Copyright (c) 2013-2014 David Hoerl, all rights reserved. (see URLSearcher files for usage license)
When searching on the web, the curious developer finds a slew of regular expressions claiming to properly process URLs. However, it's virtually impossible to test their compliance as the specification is quite rich, and there is no official list of URLs to test against. That said, a site managed by Mathias Bynens (link below) contains a reasonably long list of URLs to use in a Unit Test.
This project uses is a set of regular expressions based solely on the specification, as shown on Jeff Roberson's web page, slighly modified to allows for the options below [see URL links below]. Jeff tracks each portion of the spec as he builds up his expressions, and you can verify his work at each step. Thus, this is no "Look at my nifty impossible to understand regular expression, just trust that it works", but something based exactly on the requisite RFC [link also below].
Jeff Roberson's regular expressions are commented, and thus they were brought over "as is", some modifications made to support the options below. Each part is contained in a file, so no escaping was required - making them much easier to read.
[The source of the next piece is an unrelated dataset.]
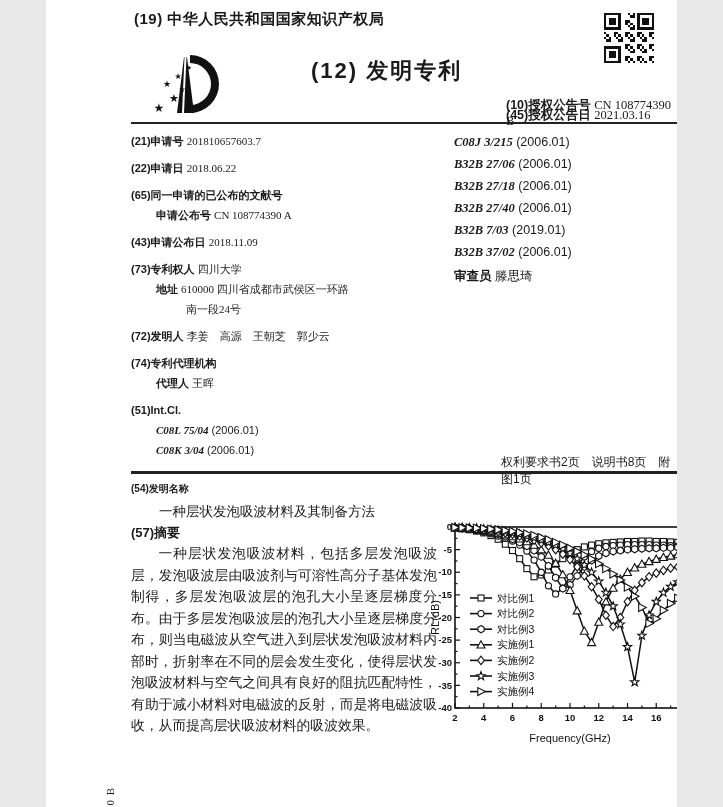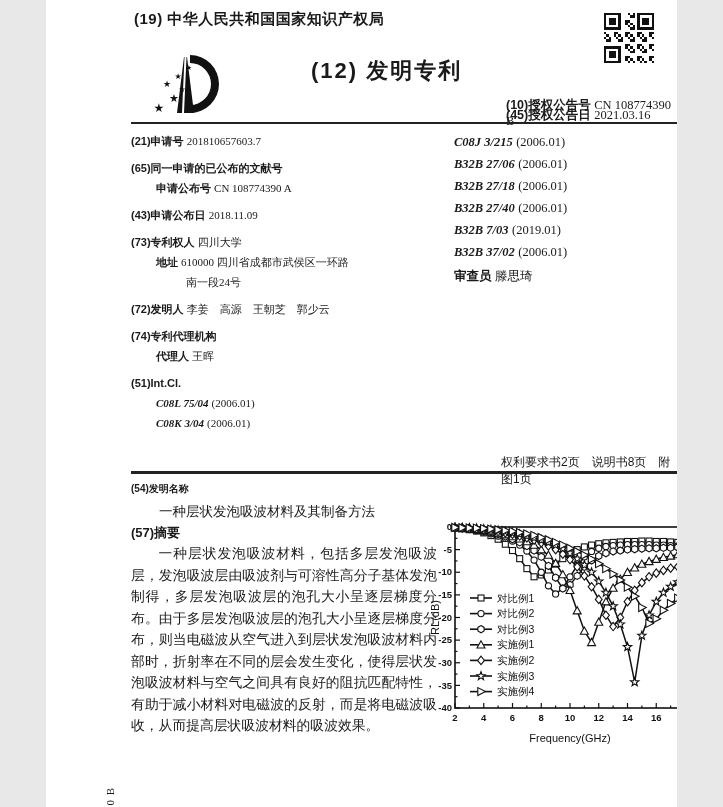"(2006.01)" .ipc-ver { font-family: Liberation Serif, serif -> Liberation Sans, sans-serif }
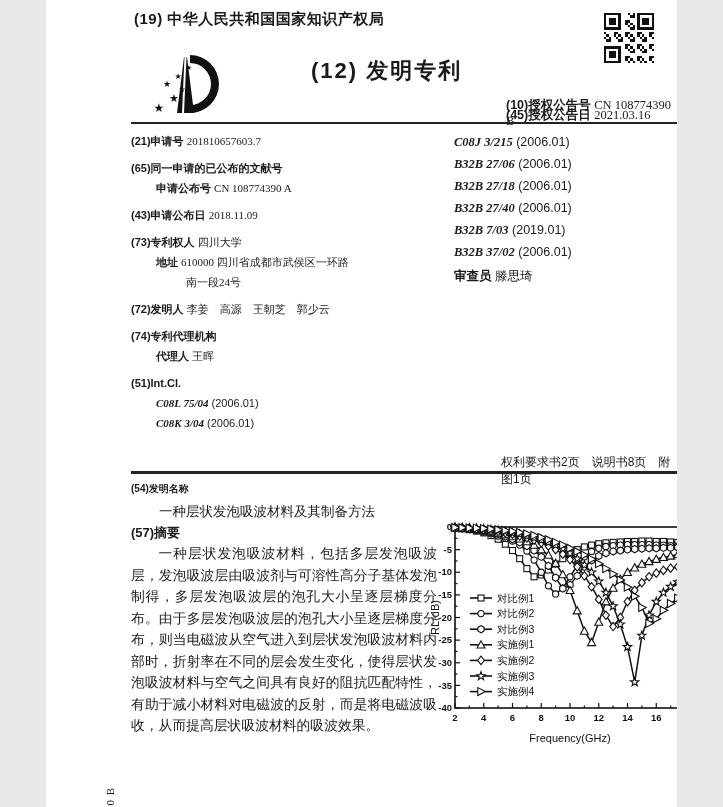"(22)申请日 2018.06.22" div.row { html: none -> <div> <span>(22)申请日</span> <span>2018.06.22</span> </div> }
A file processor removes comments, spaces, etc to facilitate reading and understanding what each does, and to allow easier comparison to his originals.
Given this near-perfect regular expression, how can we use it? First, you can validate URLs as they are entered by a human for the purpose of enabling an "OK" button, and second, you can retrieve URLs contained within a text blob.
Thus, this project has three primary components: a regular expression builder with lots of options, a class that you use to validate and/or extract URLs, and a test harness that lets you expermiment with the various regulare expression creation options. When you find the options you want, you can paste the "raw" regular expression into a text file.
URL detectors have the following options:
require a human to enter at least one '/' for the path, making it easier to set an "OK" button during dynamic entry (otherwise the button will go on when the first character of the authority is entered). Also requires at least one character after the query and/or fragment)
allow users to enter Unicode characters as they enter a URL, then convert it to the proper encoding (has the same match semantics as regular ASCII would), i.e. http://www.example.com/düsseldorf?neighbourhood=Lörick
use capture groups so the various components of the URL will be returned (scheme, userinfo, host, port, path, and optionally query or fragment)
look for just http/https/ftp schemes, or any scheme.
accept or reject URLs with queries and/or fragments [frankly you would probably want them both on, but they are provided for completeness]
With the regular expression you can then either verify a single string, retrieve an array of URLs found in an arbitrary text string, or dynamically test the input string as you type.
Many developers though do not want to process text to the full standard; like me, they are looking to extract (or validate) http and https requests. So this project supports arbitrary regular expression construction, but using various component expressions and gluing them together.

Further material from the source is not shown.